Longitudinal Modeling in Surgical Oncology Research: A Primer Examining Patient-Reported Outcomes

J Surg Oncol. 2025 Jun 18. doi: 10.1002/jso.70006. Online ahead of print.

Abstract

Background: Oncologic research increasingly prioritizes patient-reported outcomes (PROs) to support patient-centered care. Long-term evaluation of PROs requires longitudinal data analysis, which traditional cross-sectional methods, such as linear regression, cannot adequately address. Advanced statistical models, including linear mixed-effects (LME) and generalized estimating equations (GEEs), are essential to capture the complexity of longitudinal data. This study aims to provide a framework for applying LME and GEE models to analyze longitudinal PROs in surgical oncology research using a postmastectomy breast reconstruction cohort example.
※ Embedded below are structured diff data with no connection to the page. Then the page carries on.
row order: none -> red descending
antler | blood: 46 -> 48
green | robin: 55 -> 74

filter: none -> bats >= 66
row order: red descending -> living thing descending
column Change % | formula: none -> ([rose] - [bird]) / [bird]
Methods: A retrospective review was conducted on patients who underwent autologous or implant-based postmastectomy reconstruction from 2018 to 2021. Using longitudinally collected BREAST-Q data for up to 5 years, the study analyzed demographic and surgical factors associated with satisfaction with breasts (SAT) and sexual well-being (SEX) scores. Through the application of LME and GEE models, key features of longitudinal data were explored, the methodology and assumptions for each model were detailed, and their practical application was demonstrated.
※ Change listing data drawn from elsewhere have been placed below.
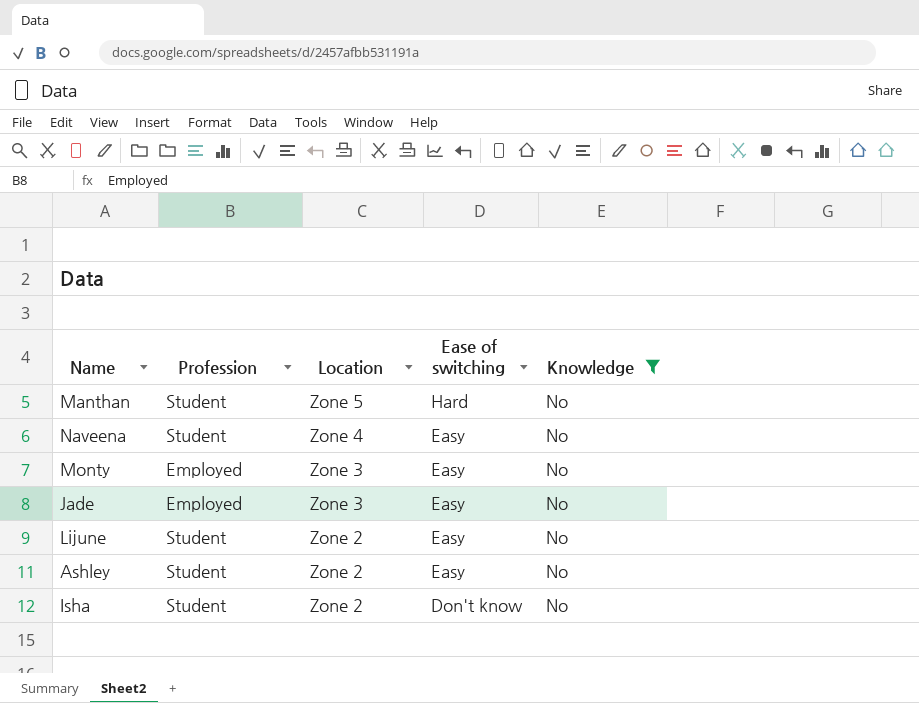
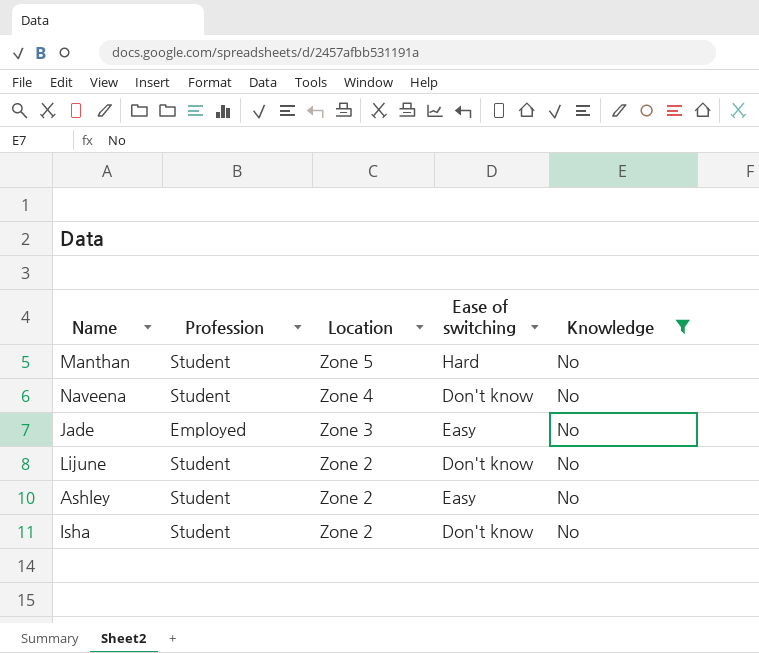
row Monty: Employed | Zone 3 | Easy | No -> none
Naveena | Ease of switching: Easy -> Don't know
Lijune | Ease of switching: Easy -> Don't know

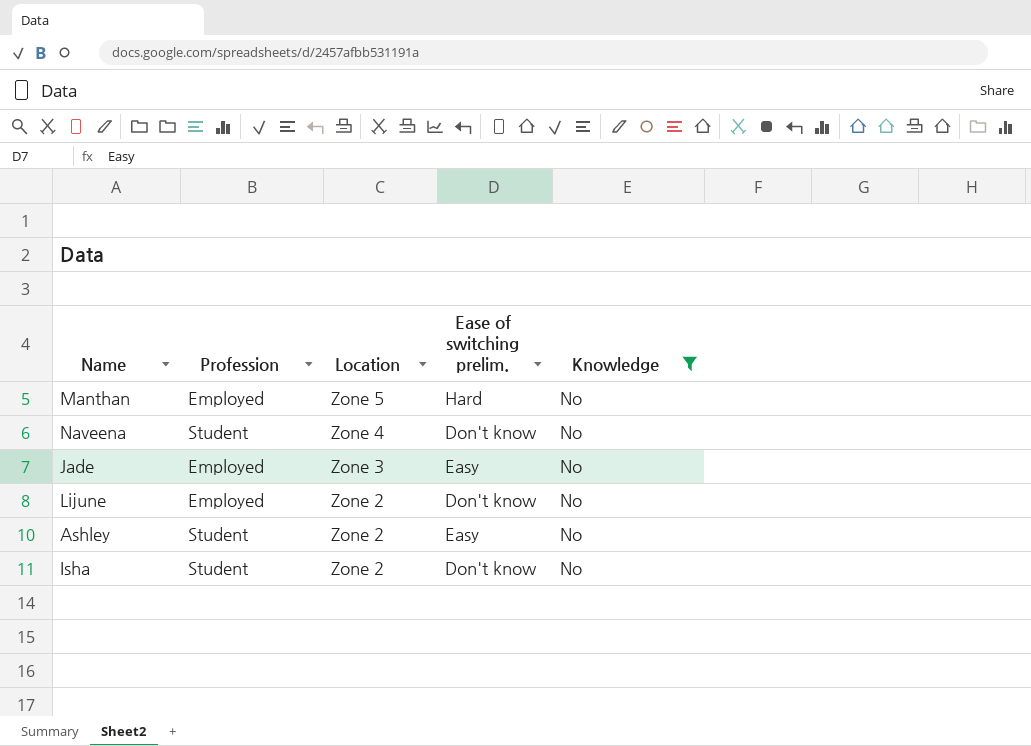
column name: Ease of switching -> Ease of switching prelim.
Manthan | Profession: Student -> Employed
Lijune | Profession: Student -> Employed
Results: The analysis included 3269 patients. In both models, Asian race [LME, p = 0.002; GEE, p < 0.001], neoadjuvant [LME, p = 0.007; GEE, p = 0.007], and adjuvant radiation [p < 0.001; p < 0.001] were linked to lower scores for SEX. Complications were negatively associated with SEX as well [p = 0.044; p = 0.007]. Similar results were observed for SAT. Autologous reconstruction was linked to higher SAT and SEX scores at all postoperative time points compared to implant-based reconstruction.
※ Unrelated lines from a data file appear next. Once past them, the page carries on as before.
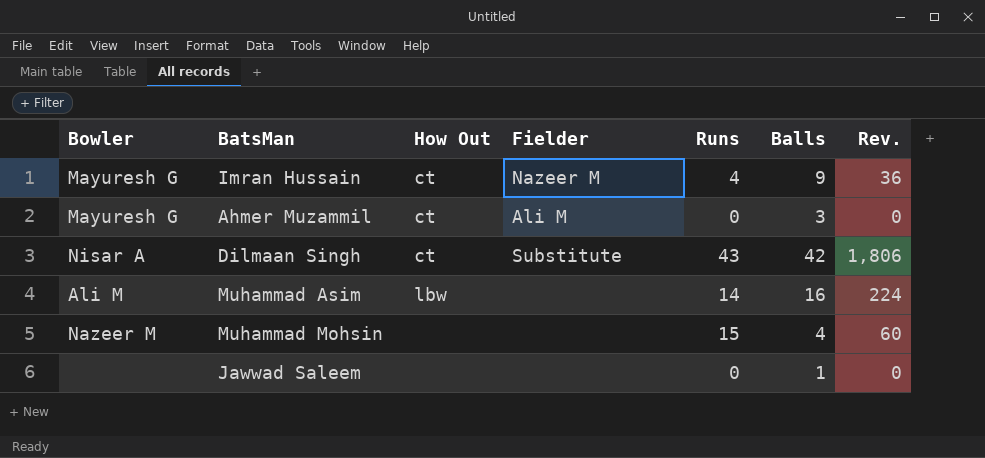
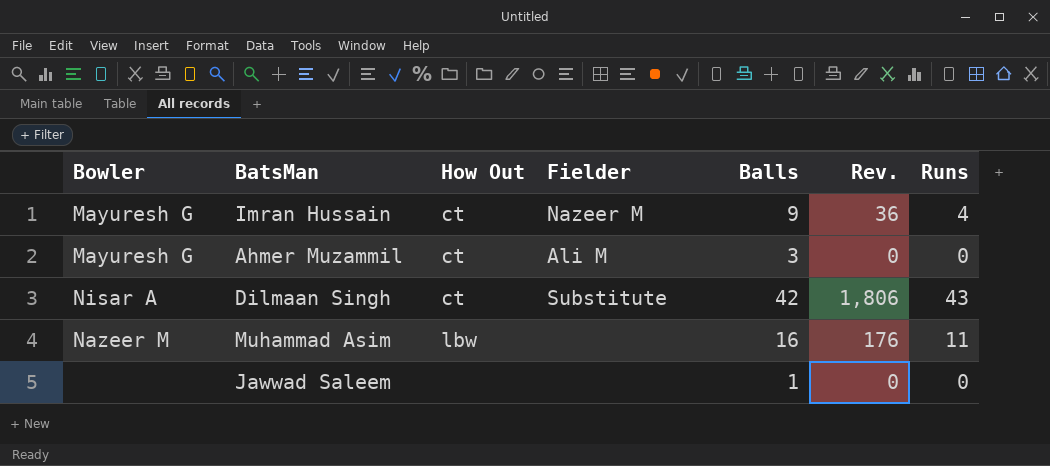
column Runs | position: 5 -> 7
row Muhammad Mohsin: Nazeer M | none | none | 15 | 4 | 60 -> none
Muhammad Asim | Bowler: Ali M -> Nazeer M
Muhammad Asim | Rev.: 224 -> 176
Muhammad Asim | Runs: 14 -> 11

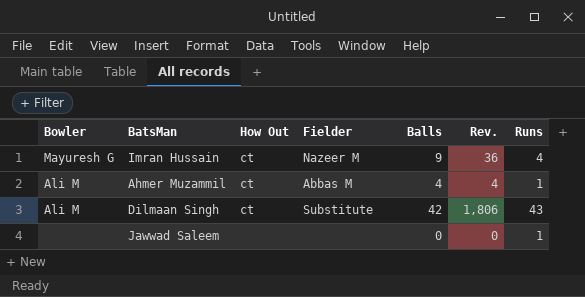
row Muhammad Asim: Nazeer M | lbw | none | 16 | 176 | 11 -> none
Ahmer Muzammil | Bowler: Mayuresh G -> Ali M
Ahmer Muzammil | Fielder: Ali M -> Abbas M
Ahmer Muzammil | Balls: 3 -> 4
Ahmer Muzammil | Rev.: 0 -> 4
Ahmer Muzammil | Runs: 0 -> 1
Dilmaan Singh | Bowler: Nisar A -> Ali M
Jawwad Saleem | Balls: 1 -> 0
Jawwad Saleem | Runs: 0 -> 1

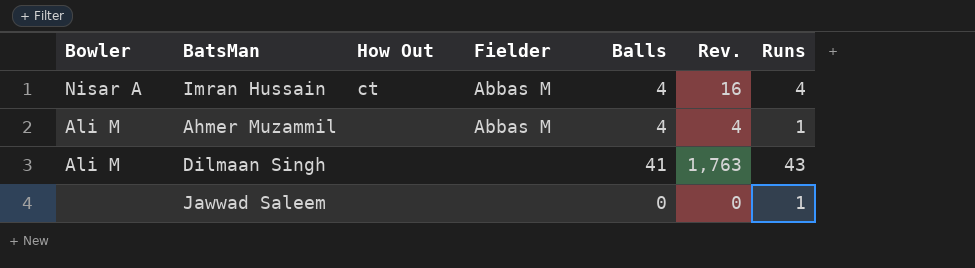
Imran Hussain | Bowler: Mayuresh G -> Nisar A
Imran Hussain | Fielder: Nazeer M -> Abbas M
Imran Hussain | Balls: 9 -> 4
Imran Hussain | Rev.: 36 -> 16
Ahmer Muzammil | How Out: ct -> none
Dilmaan Singh | How Out: ct -> none
Dilmaan Singh | Fielder: Substitute -> none
Dilmaan Singh | Balls: 42 -> 41
Dilmaan Singh | Rev.: 1,806 -> 1,763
Conclusions: This study demonstrates the utility of LME and GEE models in analyzing longitudinal PROs, providing insights into factors influencing breast reconstruction outcomes. Such models allow for practical analysis in surgical oncology, supporting the development of personalized patient care.

Keywords: linear mixed‐effects and generalized estimating equations; longitudinal data; surgical oncology.